**Exercise instructions:**
The records below must be transcribed precisely and in full.

### Records shown ###

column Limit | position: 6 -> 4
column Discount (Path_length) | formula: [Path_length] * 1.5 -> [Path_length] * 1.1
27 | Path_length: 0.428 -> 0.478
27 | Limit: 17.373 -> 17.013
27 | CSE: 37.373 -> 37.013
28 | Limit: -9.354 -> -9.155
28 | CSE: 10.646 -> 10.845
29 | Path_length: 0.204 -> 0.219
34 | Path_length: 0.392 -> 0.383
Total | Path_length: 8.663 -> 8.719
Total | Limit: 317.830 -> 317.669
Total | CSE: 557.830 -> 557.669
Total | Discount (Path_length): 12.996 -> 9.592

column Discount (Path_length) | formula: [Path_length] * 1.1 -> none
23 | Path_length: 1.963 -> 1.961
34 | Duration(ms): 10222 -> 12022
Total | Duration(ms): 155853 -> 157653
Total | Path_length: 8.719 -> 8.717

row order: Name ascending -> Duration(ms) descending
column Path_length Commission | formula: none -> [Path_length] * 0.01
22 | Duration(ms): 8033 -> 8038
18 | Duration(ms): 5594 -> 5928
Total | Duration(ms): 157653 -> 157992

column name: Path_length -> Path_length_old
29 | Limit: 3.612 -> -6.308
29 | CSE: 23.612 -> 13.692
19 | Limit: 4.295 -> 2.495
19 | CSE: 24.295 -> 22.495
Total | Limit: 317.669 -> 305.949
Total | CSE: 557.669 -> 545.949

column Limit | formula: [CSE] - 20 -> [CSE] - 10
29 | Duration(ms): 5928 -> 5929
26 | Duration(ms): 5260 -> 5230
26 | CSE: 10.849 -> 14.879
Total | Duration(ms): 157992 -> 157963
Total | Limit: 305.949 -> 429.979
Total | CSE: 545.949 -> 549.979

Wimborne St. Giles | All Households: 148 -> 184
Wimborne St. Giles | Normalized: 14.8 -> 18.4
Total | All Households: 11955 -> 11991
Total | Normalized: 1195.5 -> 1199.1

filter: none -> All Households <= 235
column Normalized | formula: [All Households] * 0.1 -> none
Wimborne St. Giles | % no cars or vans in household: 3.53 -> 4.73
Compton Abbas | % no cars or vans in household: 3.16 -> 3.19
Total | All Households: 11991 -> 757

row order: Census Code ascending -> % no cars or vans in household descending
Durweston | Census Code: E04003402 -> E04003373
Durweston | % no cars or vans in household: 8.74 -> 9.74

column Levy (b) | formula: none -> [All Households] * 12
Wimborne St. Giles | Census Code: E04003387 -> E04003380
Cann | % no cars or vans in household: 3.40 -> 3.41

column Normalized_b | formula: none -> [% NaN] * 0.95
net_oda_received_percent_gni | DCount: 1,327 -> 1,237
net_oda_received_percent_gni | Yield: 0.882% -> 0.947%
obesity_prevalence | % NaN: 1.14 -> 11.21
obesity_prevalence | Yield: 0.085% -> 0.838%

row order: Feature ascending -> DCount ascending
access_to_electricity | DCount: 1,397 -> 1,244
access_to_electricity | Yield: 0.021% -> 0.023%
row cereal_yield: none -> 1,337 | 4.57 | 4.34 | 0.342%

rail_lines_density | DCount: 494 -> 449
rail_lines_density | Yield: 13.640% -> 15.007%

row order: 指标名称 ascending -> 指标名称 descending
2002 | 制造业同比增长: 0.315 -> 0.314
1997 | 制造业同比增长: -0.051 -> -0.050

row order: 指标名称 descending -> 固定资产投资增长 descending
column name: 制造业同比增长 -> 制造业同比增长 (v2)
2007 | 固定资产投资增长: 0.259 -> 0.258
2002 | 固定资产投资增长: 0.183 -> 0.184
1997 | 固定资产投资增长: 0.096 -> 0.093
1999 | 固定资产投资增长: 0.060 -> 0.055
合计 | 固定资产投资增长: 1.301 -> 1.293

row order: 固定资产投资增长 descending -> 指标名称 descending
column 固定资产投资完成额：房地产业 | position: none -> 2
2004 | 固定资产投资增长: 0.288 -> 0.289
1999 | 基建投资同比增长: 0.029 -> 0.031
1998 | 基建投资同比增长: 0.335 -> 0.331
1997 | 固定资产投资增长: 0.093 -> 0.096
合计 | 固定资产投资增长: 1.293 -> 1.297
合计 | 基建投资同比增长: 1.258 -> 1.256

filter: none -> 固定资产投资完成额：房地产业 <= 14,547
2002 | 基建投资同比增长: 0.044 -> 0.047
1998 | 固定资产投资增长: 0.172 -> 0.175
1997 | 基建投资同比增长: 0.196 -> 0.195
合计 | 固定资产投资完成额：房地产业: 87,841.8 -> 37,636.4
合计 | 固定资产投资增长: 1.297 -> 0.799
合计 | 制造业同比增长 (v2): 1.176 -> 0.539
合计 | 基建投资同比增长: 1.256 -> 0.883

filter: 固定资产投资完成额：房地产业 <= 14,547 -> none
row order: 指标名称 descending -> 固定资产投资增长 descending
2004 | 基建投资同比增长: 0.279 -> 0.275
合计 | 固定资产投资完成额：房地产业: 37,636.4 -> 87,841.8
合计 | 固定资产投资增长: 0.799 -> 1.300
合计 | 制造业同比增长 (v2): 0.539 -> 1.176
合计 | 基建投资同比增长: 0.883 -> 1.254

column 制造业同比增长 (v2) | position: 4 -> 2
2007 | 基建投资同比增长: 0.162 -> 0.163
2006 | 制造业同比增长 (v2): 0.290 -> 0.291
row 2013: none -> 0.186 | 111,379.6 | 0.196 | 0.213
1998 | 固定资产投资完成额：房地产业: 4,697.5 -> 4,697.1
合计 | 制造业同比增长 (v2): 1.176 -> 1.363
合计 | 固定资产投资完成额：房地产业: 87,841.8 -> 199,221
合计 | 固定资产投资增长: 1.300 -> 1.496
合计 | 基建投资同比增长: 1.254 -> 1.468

###

**Response area:**
column Limit | position: 6 -> 4
column Discount (Path_length) | formula: [Path_length] * 1.5 -> [Path_length] * 1.1
27 | Path_length: 0.428 -> 0.478
27 | Limit: 17.373 -> 17.013
27 | CSE: 37.373 -> 37.013
28 | Limit: -9.354 -> -9.155
28 | CSE: 10.646 -> 10.845
29 | Path_length: 0.204 -> 0.219
34 | Path_length: 0.392 -> 0.383
Total | Path_length: 8.663 -> 8.719
Total | Limit: 317.830 -> 317.669
Total | CSE: 557.830 -> 557.669
Total | Discount (Path_length): 12.996 -> 9.592

column Discount (Path_length) | formula: [Path_length] * 1.1 -> none
23 | Path_length: 1.963 -> 1.961
34 | Duration(ms): 10222 -> 12022
Total | Duration(ms): 155853 -> 157653
Total | Path_length: 8.719 -> 8.717

row order: Name ascending -> Duration(ms) descending
column Path_length Commission | formula: none -> [Path_length] * 0.01
22 | Duration(ms): 8033 -> 8038
18 | Duration(ms): 5594 -> 5928
Total | Duration(ms): 157653 -> 157992

column name: Path_length -> Path_length_old
29 | Limit: 3.612 -> -6.308
29 | CSE: 23.612 -> 13.692
19 | Limit: 4.295 -> 2.495
19 | CSE: 24.295 -> 22.495
Total | Limit: 317.669 -> 305.949
Total | CSE: 557.669 -> 545.949

column Limit | formula: [CSE] - 20 -> [CSE] - 10
29 | Duration(ms): 5928 -> 5929
26 | Duration(ms): 5260 -> 5230
26 | CSE: 10.849 -> 14.879
Total | Duration(ms): 157992 -> 157963
Total | Limit: 305.949 -> 429.979
Total | CSE: 545.949 -> 549.979

Wimborne St. Giles | All Households: 148 -> 184
Wimborne St. Giles | Normalized: 14.8 -> 18.4
Total | All Households: 11955 -> 11991
Total | Normalized: 1195.5 -> 1199.1

filter: none -> All Households <= 235
column Normalized | formula: [All Households] * 0.1 -> none
Wimborne St. Giles | % no cars or vans in household: 3.53 -> 4.73
Compton Abbas | % no cars or vans in household: 3.16 -> 3.19
Total | All Households: 11991 -> 757

row order: Census Code ascending -> % no cars or vans in household descending
Durweston | Census Code: E04003402 -> E04003373
Durweston | % no cars or vans in household: 8.74 -> 9.74

column Levy (b) | formula: none -> [All Households] * 12
Wimborne St. Giles | Census Code: E04003387 -> E04003380
Cann | % no cars or vans in household: 3.40 -> 3.41

column Normalized_b | formula: none -> [% NaN] * 0.95
net_oda_received_percent_gni | DCount: 1,327 -> 1,237
net_oda_received_percent_gni | Yield: 0.882% -> 0.947%
obesity_prevalence | % NaN: 1.14 -> 11.21
obesity_prevalence | Yield: 0.085% -> 0.838%

row order: Feature ascending -> DCount ascending
access_to_electricity | DCount: 1,397 -> 1,244
access_to_electricity | Yield: 0.021% -> 0.023%
row cereal_yield: none -> 1,337 | 4.57 | 4.34 | 0.342%

rail_lines_density | DCount: 494 -> 449
rail_lines_density | Yield: 13.640% -> 15.007%

row order: 指标名称 ascending -> 指标名称 descending
2002 | 制造业同比增长: 0.315 -> 0.314
1997 | 制造业同比增长: -0.051 -> -0.050

row order: 指标名称 descending -> 固定资产投资增长 descending
column name: 制造业同比增长 -> 制造业同比增长 (v2)
2007 | 固定资产投资增长: 0.259 -> 0.258
2002 | 固定资产投资增长: 0.183 -> 0.184
1997 | 固定资产投资增长: 0.096 -> 0.093
1999 | 固定资产投资增长: 0.060 -> 0.055
合计 | 固定资产投资增长: 1.301 -> 1.293

row order: 固定资产投资增长 descending -> 指标名称 descending
column 固定资产投资完成额：房地产业 | position: none -> 2
2004 | 固定资产投资增长: 0.288 -> 0.289
1999 | 基建投资同比增长: 0.029 -> 0.031
1998 | 基建投资同比增长: 0.335 -> 0.331
1997 | 固定资产投资增长: 0.093 -> 0.096
合计 | 固定资产投资增长: 1.293 -> 1.297
合计 | 基建投资同比增长: 1.258 -> 1.256

filter: none -> 固定资产投资完成额：房地产业 <= 14,547
2002 | 基建投资同比增长: 0.044 -> 0.047
1998 | 固定资产投资增长: 0.172 -> 0.175
1997 | 基建投资同比增长: 0.196 -> 0.195
合计 | 固定资产投资完成额：房地产业: 87,841.8 -> 37,636.4
合计 | 固定资产投资增长: 1.297 -> 0.799
合计 | 制造业同比增长 (v2): 1.176 -> 0.539
合计 | 基建投资同比增长: 1.256 -> 0.883

filter: 固定资产投资完成额：房地产业 <= 14,547 -> none
row order: 指标名称 descending -> 固定资产投资增长 descending
2004 | 基建投资同比增长: 0.279 -> 0.275
合计 | 固定资产投资完成额：房地产业: 37,636.4 -> 87,841.8
合计 | 固定资产投资增长: 0.799 -> 1.300
合计 | 制造业同比增长 (v2): 0.539 -> 1.176
合计 | 基建投资同比增长: 0.883 -> 1.254

column 制造业同比增长 (v2) | position: 4 -> 2
2007 | 基建投资同比增长: 0.162 -> 0.163
2006 | 制造业同比增长 (v2): 0.290 -> 0.291
row 2013: none -> 0.186 | 111,379.6 | 0.196 | 0.213
1998 | 固定资产投资完成额：房地产业: 4,697.5 -> 4,697.1
合计 | 制造业同比增长 (v2): 1.176 -> 1.363
合计 | 固定资产投资完成额：房地产业: 87,841.8 -> 199,221
合计 | 固定资产投资增长: 1.300 -> 1.496
合计 | 基建投资同比增长: 1.254 -> 1.468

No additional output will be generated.